[[ RECORDS TO USE open ]]
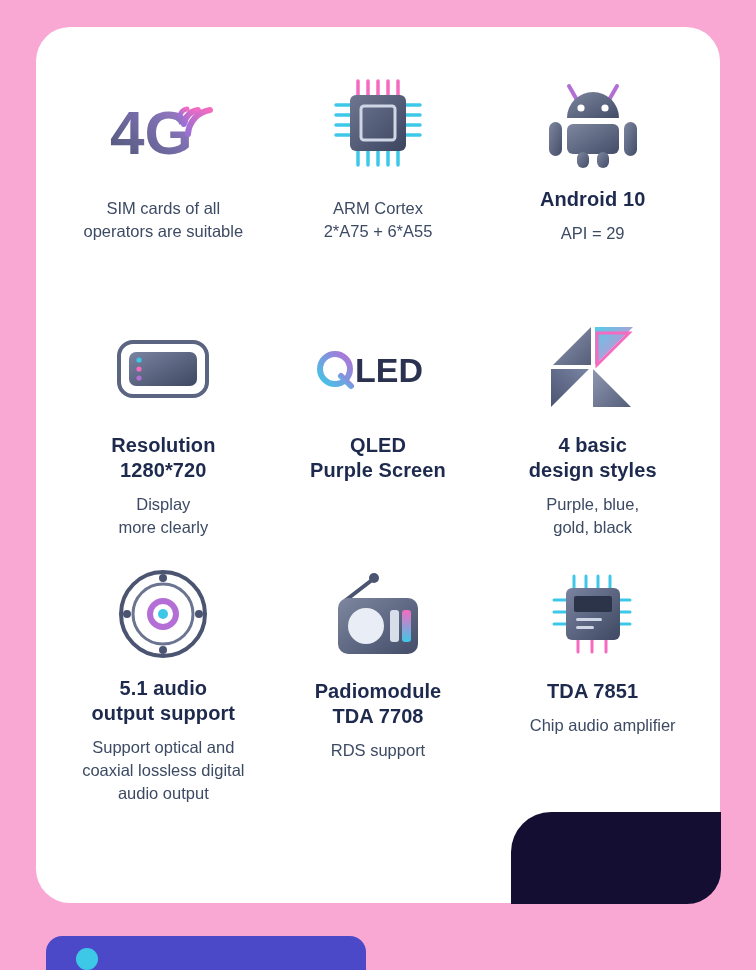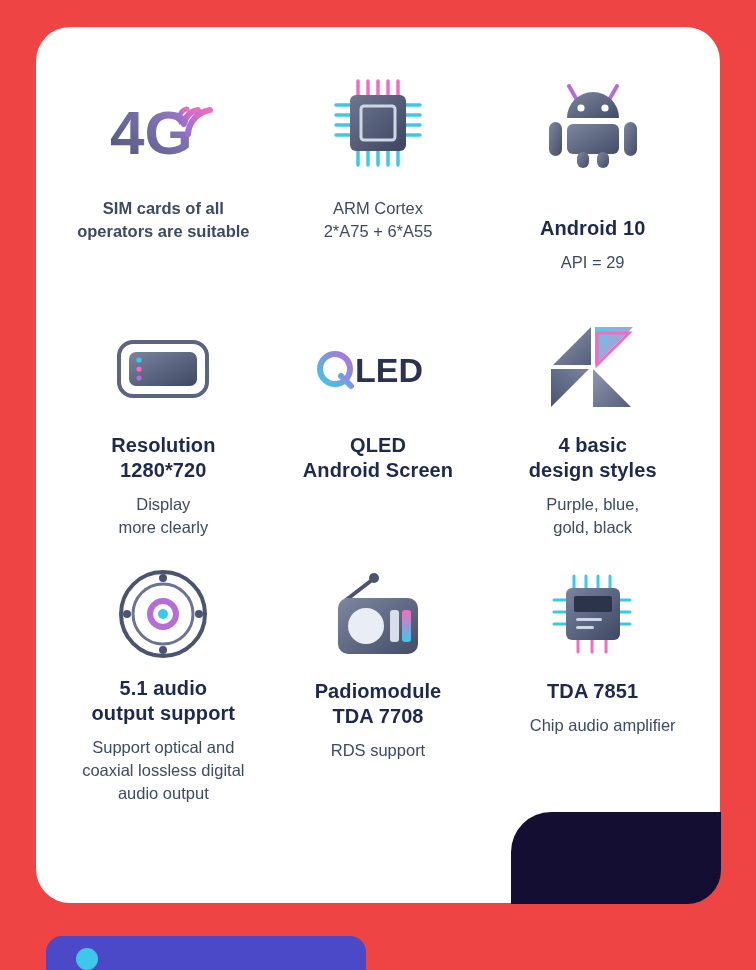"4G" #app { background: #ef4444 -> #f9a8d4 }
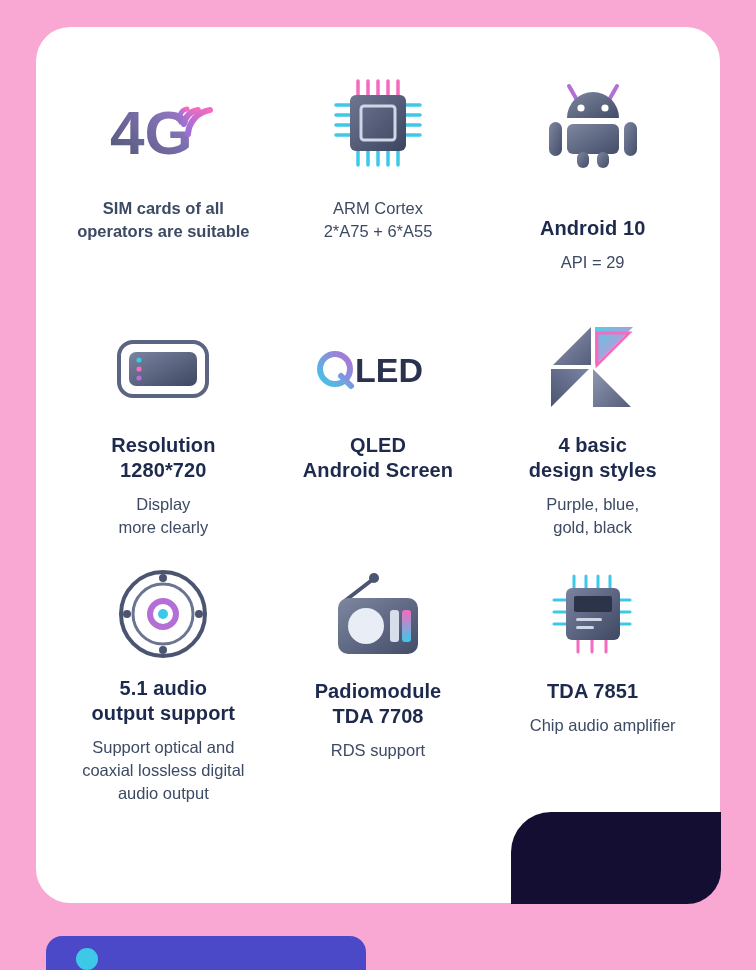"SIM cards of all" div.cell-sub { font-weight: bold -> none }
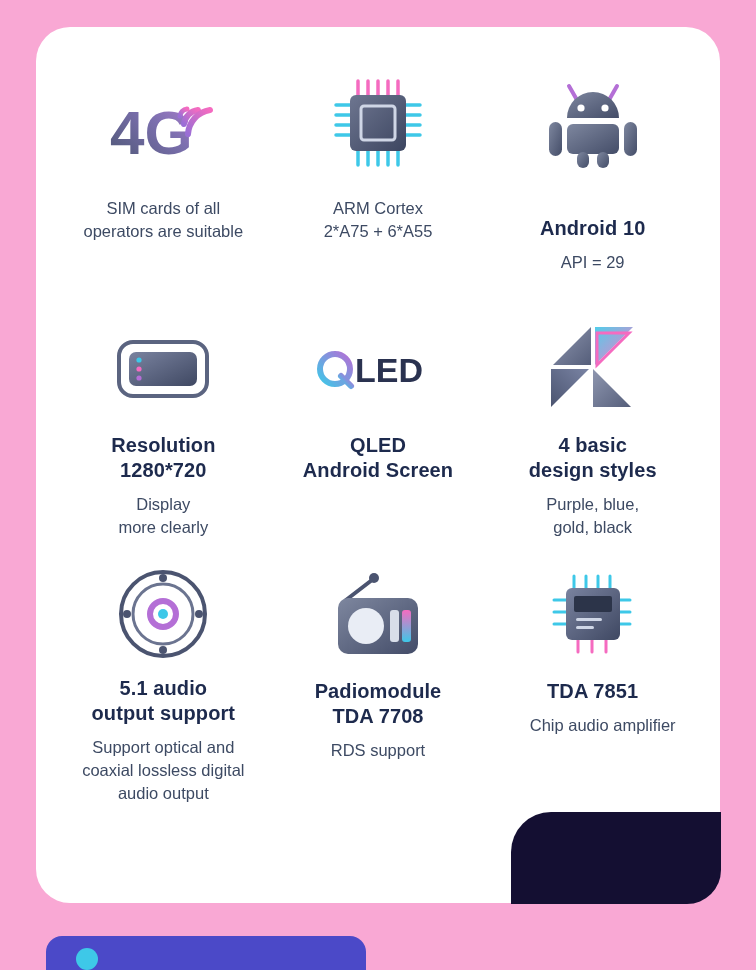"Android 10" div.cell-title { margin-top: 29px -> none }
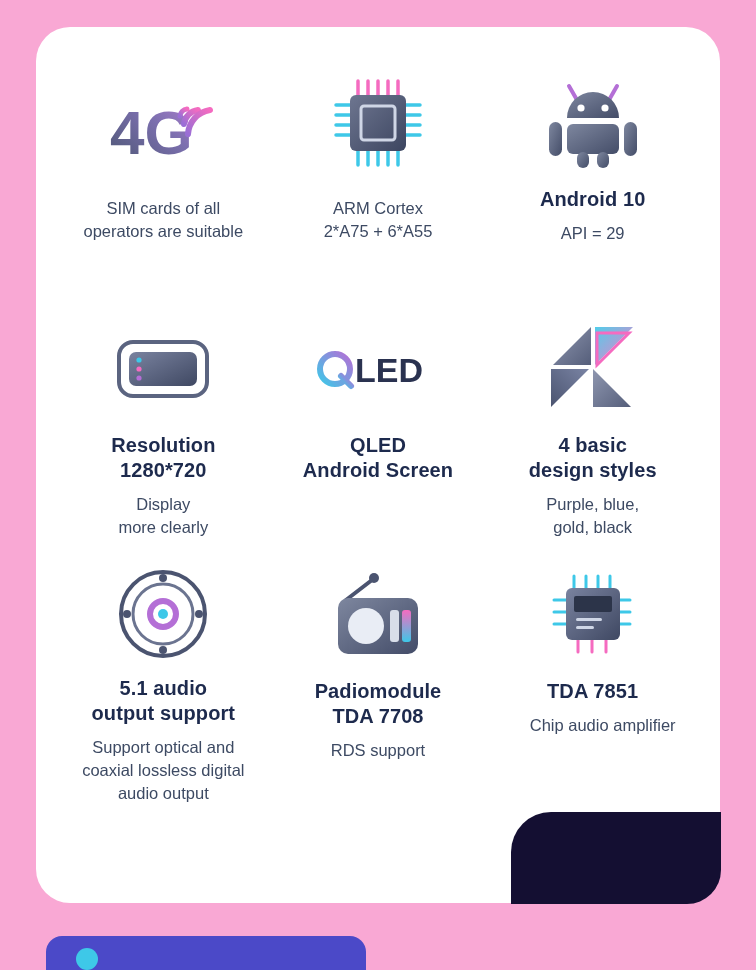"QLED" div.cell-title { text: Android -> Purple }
[[ RECORDS TO USE closed ]]
[[ RECORDS TO USE open ]]
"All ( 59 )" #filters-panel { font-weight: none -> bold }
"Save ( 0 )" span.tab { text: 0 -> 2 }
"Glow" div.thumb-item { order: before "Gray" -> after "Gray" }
[[ RECORDS TO USE closed ]]
[[ RECORDS TO USE open ]]
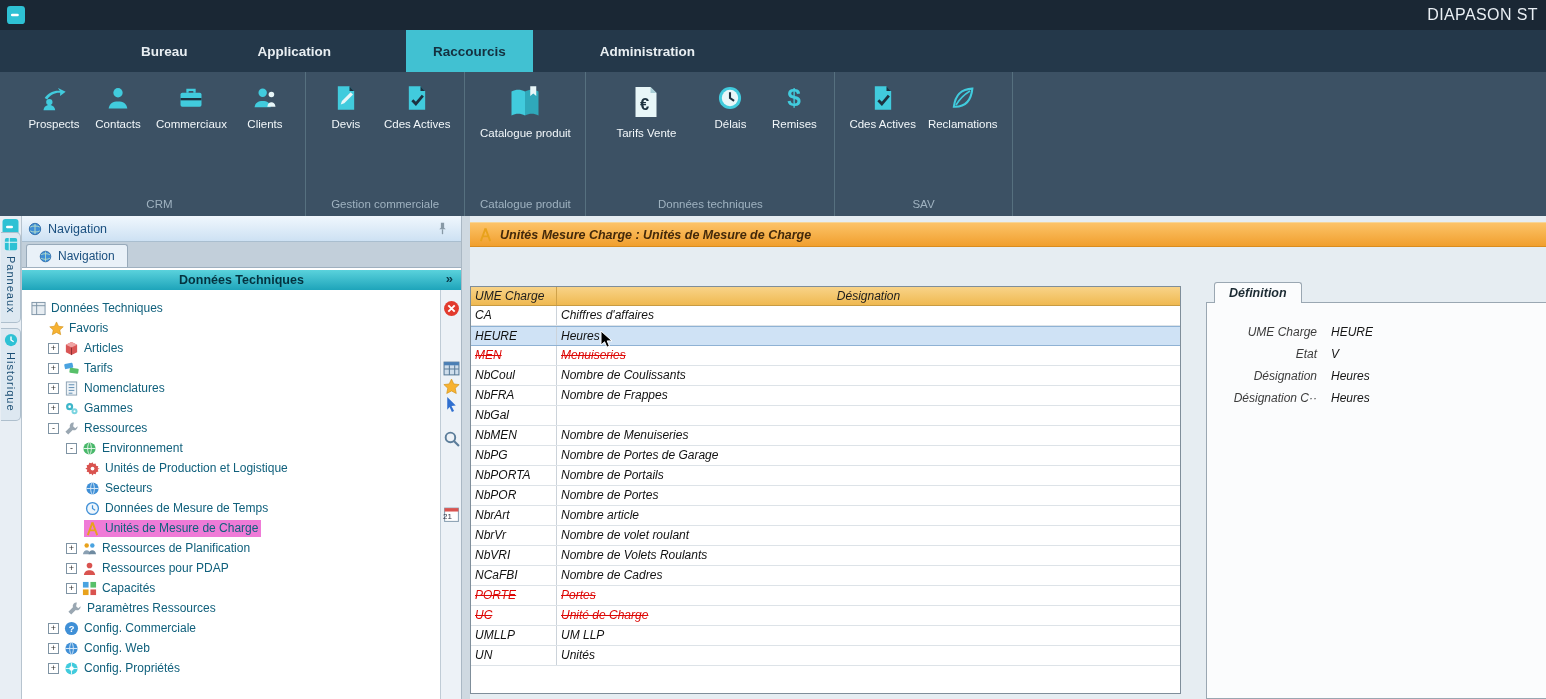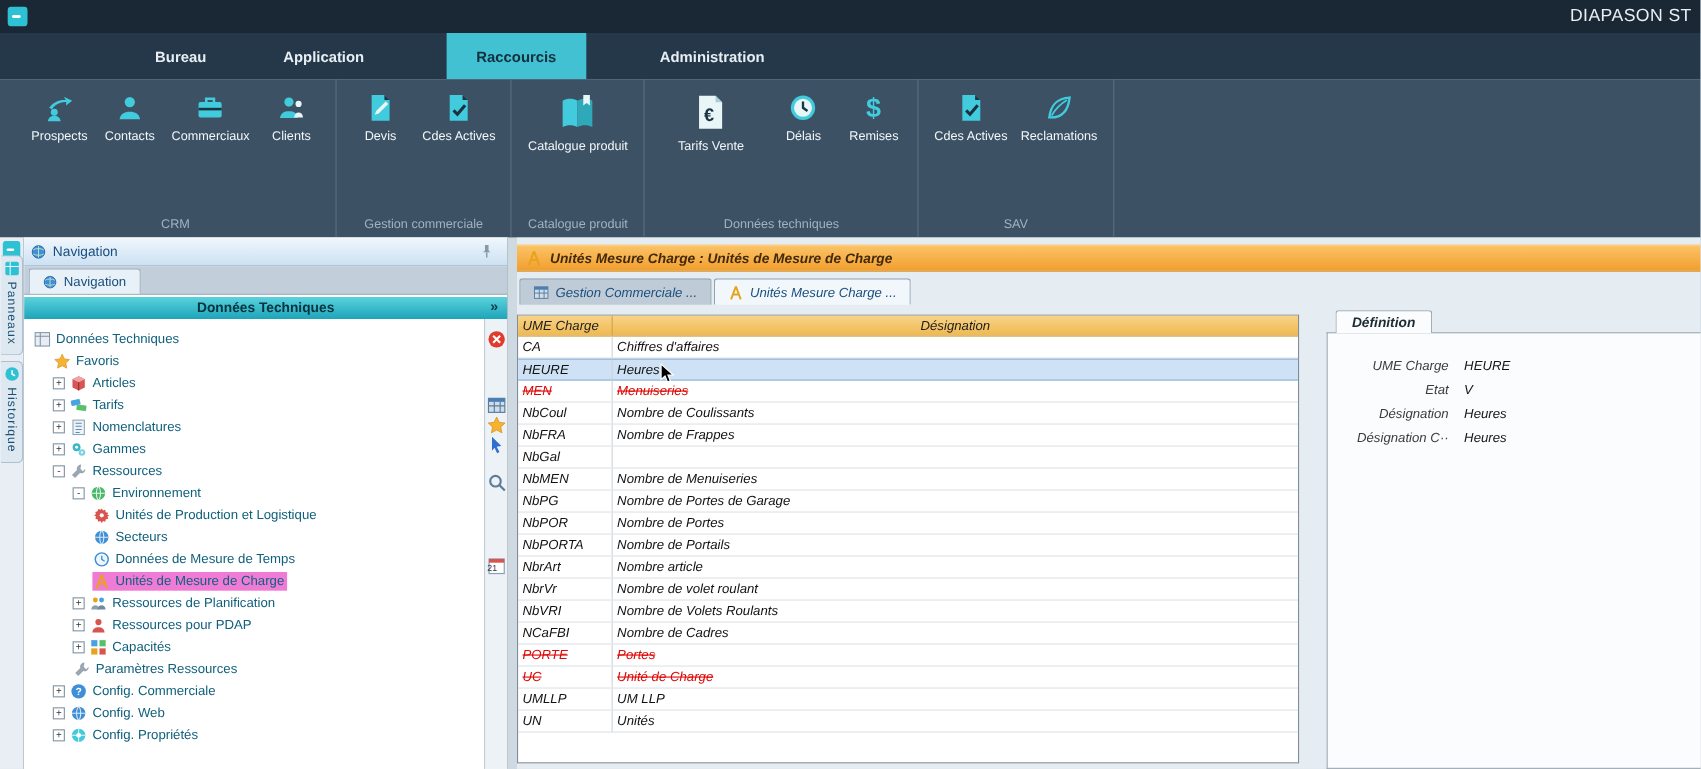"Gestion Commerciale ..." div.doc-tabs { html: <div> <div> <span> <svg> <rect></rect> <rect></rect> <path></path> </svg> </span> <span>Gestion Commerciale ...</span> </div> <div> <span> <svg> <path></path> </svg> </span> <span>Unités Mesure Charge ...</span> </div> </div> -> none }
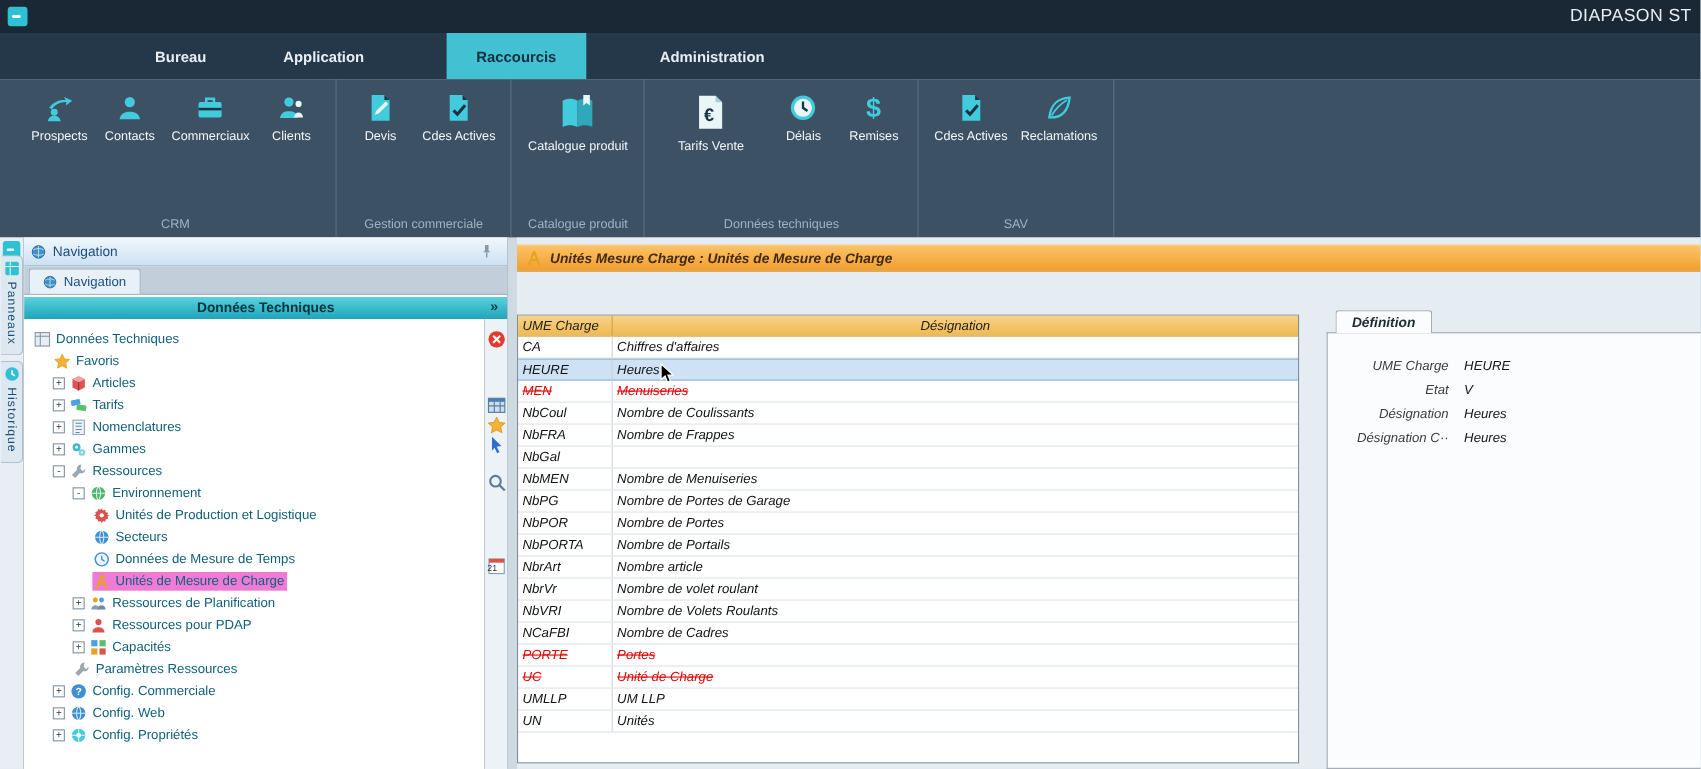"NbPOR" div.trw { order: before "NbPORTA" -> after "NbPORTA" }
[[ RECORDS TO USE closed ]]
[PROBLEM DESCRIPTION]
Exact copy, pictures excluded: every line above from the one containing "background: #ef4444 ->" to the one containing "text: Android ->", inclusive, and nothing more.

[WRITTEN RESPONSE]
"4G" #app { background: #ef4444 -> #f9a8d4 }
"SIM cards of all" div.cell-sub { font-weight: bold -> none }
"Android 10" div.cell-title { margin-top: 29px -> none }
"QLED" div.cell-title { text: Android -> Purple }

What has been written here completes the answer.